Google Glass began testing in 2012. It’s a wearable computer with a head-mounted display that is able to display info very similarly to a smartphone but in a hands-free format. The image appears in the user’s line of vision slightly above eye level. Users can interact with the Internet via natural language voice commands and by touching the side of the headpiece. Basically, Google Glass is a camera, display, touchpad, battery and microphone all built into spectacle frames
Early Adopter Program
In February of this year, Google launched an early adopter program for developers and consumers to test Google Glass and provide feedback. They requested that “bold, creative individuals” apply to test Glass on Google+ or Twitter by using the hashtag #ifihadglass. Then, if selected, they had to attend a Google Glass event in New York, San Francisco or Los Angeles to pick up the developer version for $1500.
Photo Credit: Google
Pros and Cons of Glass
Without having tested Google Glass first-hand, I have researched some of the pros and cons from the early adopters and others who’ve come into contact with the product.
- It’s hands-free, making it easy to multi-task.
- Navigation directions are more intuitive.
- You can get real-time translations and transcriptions.
- It’s simple to scroll through messages and reply to them, even when you’re on the go.
- The camera is able to capture your first-person perspective.
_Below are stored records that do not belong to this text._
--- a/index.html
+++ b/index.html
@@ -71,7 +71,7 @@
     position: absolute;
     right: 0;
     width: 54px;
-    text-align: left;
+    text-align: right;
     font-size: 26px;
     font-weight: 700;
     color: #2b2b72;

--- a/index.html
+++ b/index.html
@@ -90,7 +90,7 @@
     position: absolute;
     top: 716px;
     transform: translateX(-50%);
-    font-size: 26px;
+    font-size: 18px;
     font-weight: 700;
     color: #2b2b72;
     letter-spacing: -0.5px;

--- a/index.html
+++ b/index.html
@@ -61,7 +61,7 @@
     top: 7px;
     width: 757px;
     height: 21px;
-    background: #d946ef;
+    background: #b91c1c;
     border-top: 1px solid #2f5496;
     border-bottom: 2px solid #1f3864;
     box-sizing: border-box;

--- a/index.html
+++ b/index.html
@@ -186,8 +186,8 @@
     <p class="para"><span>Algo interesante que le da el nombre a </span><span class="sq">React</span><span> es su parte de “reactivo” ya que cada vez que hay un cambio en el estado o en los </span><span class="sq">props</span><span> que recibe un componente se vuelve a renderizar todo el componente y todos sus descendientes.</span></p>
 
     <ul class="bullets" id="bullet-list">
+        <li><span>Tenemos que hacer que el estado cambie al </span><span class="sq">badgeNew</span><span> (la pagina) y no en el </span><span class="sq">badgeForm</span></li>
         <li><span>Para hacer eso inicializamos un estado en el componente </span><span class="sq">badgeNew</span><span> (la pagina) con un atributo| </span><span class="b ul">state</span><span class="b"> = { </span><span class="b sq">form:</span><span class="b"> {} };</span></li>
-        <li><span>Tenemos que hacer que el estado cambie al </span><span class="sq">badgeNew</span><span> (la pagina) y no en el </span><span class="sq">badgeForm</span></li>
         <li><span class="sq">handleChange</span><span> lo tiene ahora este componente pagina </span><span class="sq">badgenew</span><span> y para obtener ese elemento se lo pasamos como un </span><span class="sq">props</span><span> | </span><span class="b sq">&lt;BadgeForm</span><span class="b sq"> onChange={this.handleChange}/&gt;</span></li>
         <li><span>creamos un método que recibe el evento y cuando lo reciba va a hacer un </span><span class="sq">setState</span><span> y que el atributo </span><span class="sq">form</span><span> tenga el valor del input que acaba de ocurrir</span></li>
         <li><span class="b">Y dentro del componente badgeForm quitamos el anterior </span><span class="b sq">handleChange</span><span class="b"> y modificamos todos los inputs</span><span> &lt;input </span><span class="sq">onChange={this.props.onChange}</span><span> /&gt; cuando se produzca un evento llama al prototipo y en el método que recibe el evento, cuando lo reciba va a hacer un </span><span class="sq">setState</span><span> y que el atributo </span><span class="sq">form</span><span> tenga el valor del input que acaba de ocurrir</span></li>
- It only requires brief gestures or voice commands to control what Glass will show you.
- There’s a guest setting so that your friends can test it out without sending messages on your behalf.
- Like any new technology, Google is still working out many glitches.
- Users may feel silly wearing glasses with no lens and talking to themselves in public.
- It’s expensive. With a contract, most smartphones only cost $100 – $200 where Glass costs $1500.
- There’s potential to invade someone’s privacy without them realizing it – especially if they don’t know how to tell if Glass is in use.
Even with all of cons, Glass could prove to be successful if consumers are willing to invest their money and adapt to the technology.
Future of Glass
Google expects Glass to be available to all consumers for purchase by the end of 2014. It is anticipated to have a cheaper price-point than the early-adopter price. There are also talks of Google looking into partnerships with different eyeglass designers to create Glass with prescription lenses. While the future of Glass is wide-open, it’s hard to tell what Glass will mean for marketers this early in the game.
What are your predictions for Google Glass? Will you be an early adopter of Glass when it becomes available in 2014?